*Extracted material:*
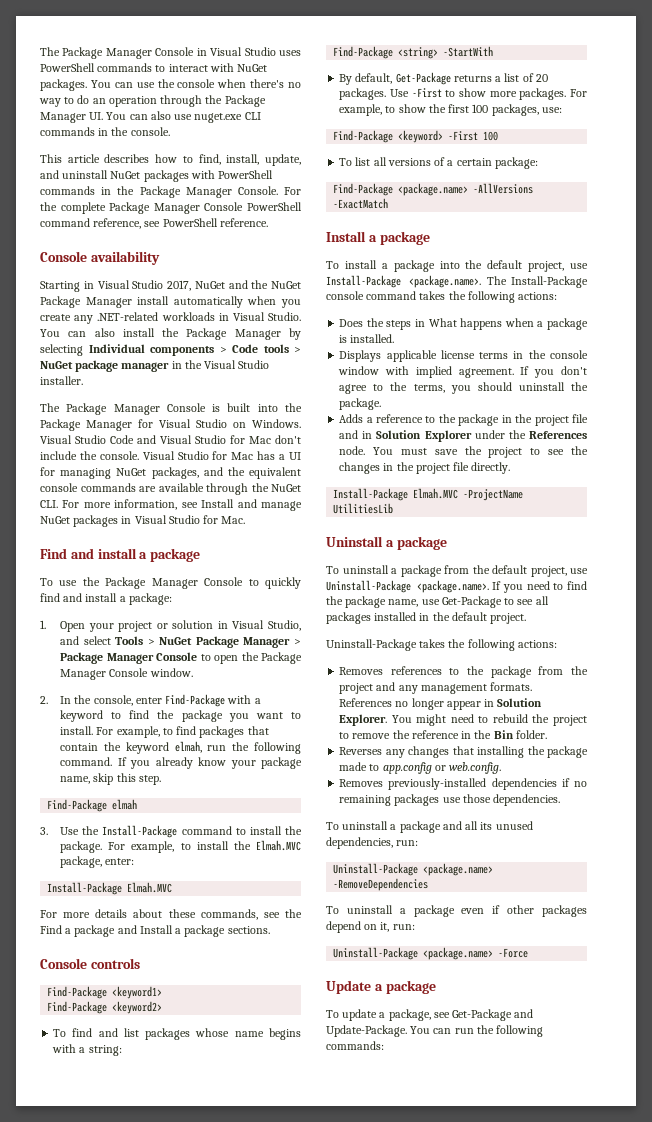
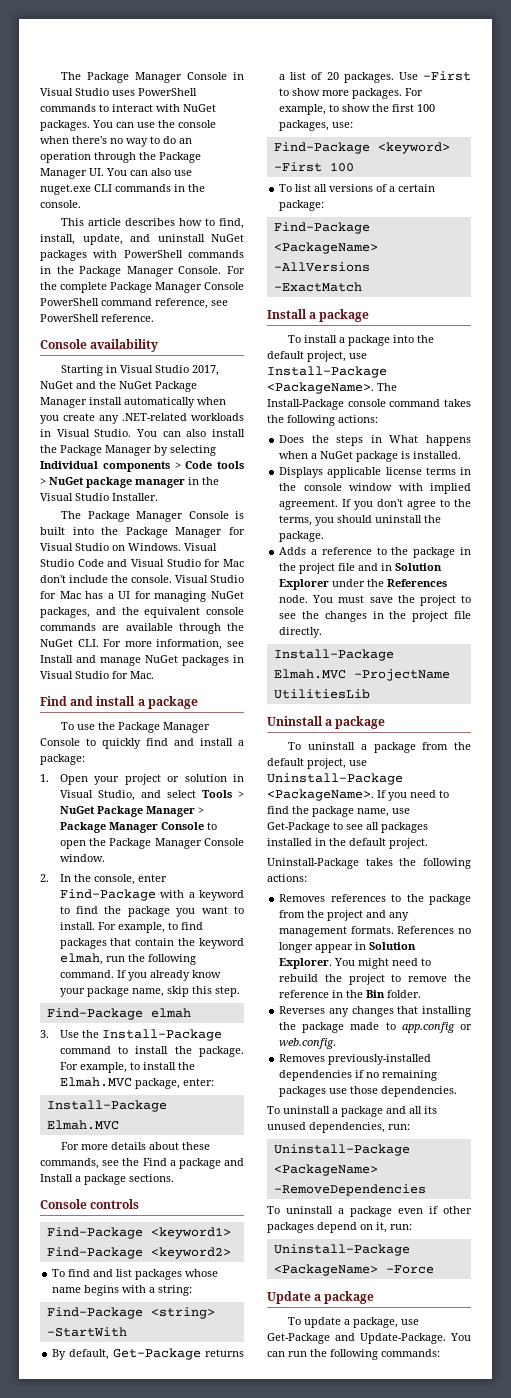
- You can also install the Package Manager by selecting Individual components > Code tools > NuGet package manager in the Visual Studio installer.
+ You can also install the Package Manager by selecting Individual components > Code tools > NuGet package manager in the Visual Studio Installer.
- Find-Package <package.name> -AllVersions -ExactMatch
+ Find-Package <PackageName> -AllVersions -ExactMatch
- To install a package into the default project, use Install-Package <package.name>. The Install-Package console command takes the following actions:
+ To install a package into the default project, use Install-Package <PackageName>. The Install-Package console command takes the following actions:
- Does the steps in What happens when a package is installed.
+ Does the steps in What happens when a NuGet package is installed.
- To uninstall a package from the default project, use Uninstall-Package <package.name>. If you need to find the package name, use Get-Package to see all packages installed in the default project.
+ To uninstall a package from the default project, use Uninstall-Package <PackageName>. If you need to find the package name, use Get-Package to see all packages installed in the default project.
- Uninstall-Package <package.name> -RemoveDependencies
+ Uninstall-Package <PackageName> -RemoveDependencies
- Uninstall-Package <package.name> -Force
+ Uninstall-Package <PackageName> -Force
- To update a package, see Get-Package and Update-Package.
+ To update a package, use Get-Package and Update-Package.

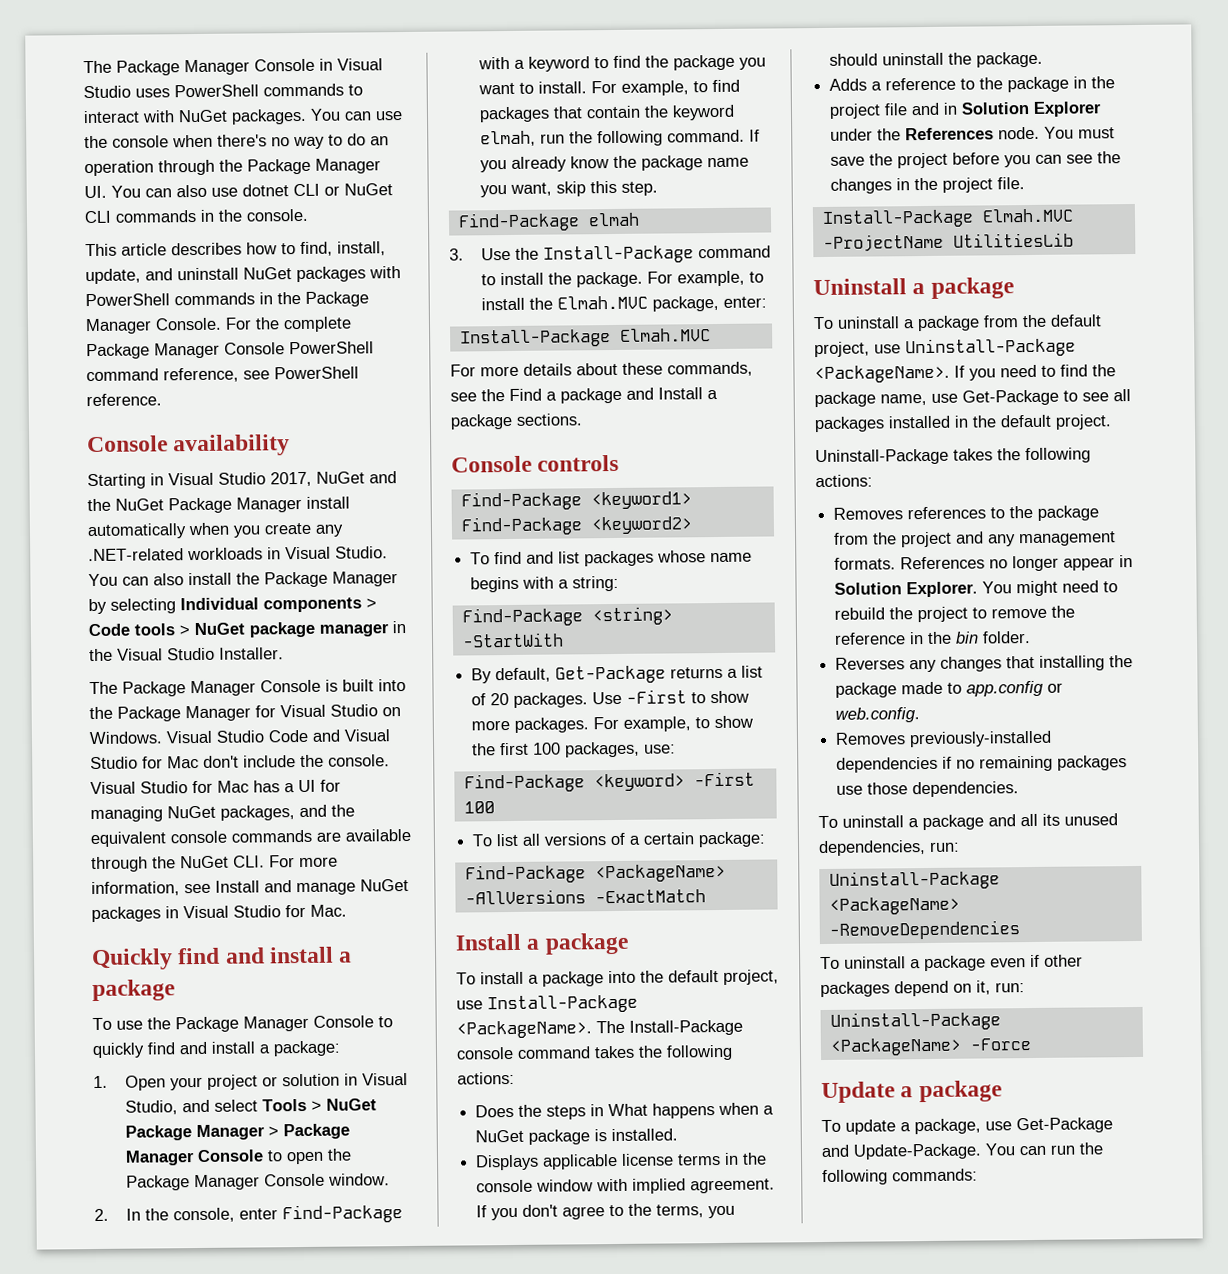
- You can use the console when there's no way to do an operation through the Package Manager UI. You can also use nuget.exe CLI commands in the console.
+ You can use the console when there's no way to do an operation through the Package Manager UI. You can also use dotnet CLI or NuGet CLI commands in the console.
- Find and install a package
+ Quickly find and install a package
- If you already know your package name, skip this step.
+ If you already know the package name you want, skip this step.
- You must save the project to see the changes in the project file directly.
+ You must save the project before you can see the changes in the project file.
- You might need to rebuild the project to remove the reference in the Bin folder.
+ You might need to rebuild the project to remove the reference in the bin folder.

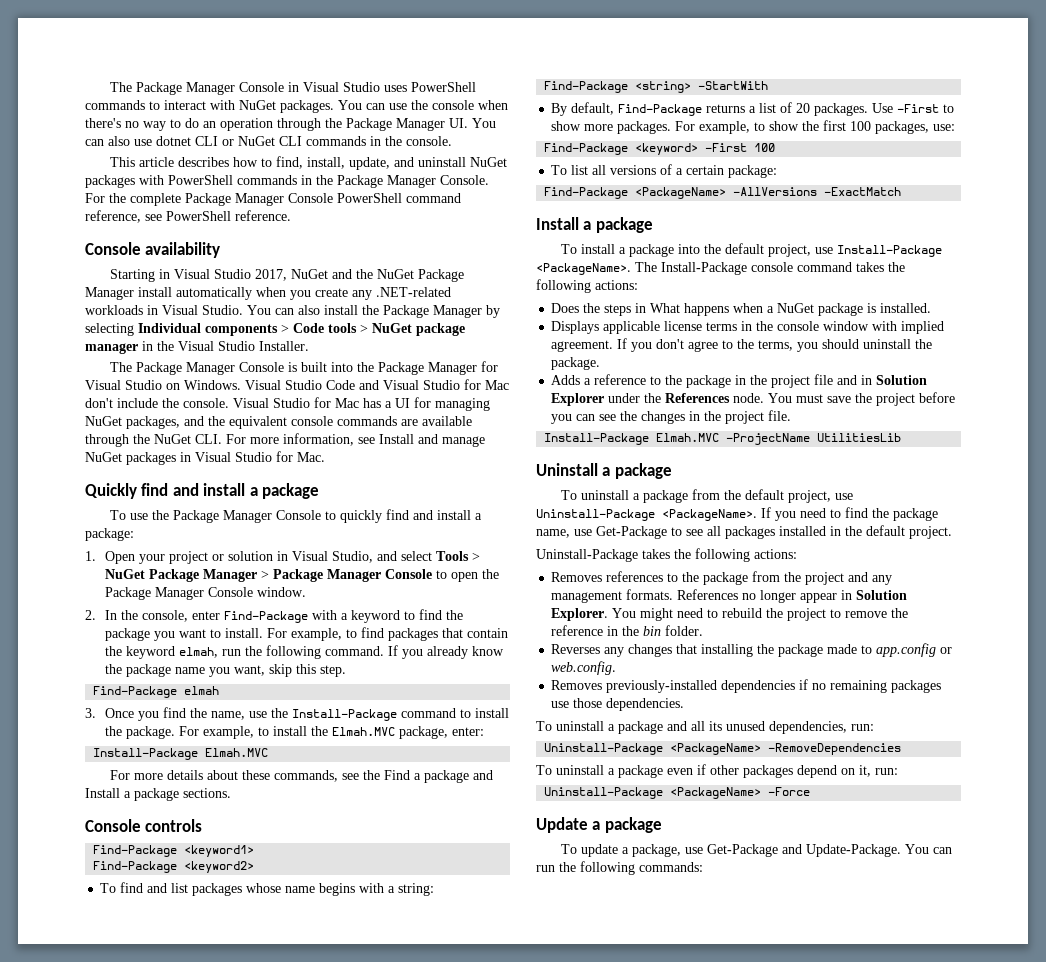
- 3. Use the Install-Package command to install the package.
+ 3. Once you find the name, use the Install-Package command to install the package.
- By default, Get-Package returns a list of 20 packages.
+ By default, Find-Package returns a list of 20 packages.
...
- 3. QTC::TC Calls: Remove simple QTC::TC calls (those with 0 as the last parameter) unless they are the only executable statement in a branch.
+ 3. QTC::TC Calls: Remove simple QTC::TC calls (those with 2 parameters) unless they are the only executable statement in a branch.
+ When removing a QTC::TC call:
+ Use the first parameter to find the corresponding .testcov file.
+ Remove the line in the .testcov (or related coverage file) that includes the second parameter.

*Task to complete:* Find the string "they" in the entries above and return each line that holds it.

*Task result:*
- 3. QTC::TC Calls: Remove simple QTC::TC calls (those with 0 as the last parameter) unless they are the only executable statement in a branch.
+ 3. QTC::TC Calls: Remove simple QTC::TC calls (those with 2 parameters) unless they are the only executable statement in a branch.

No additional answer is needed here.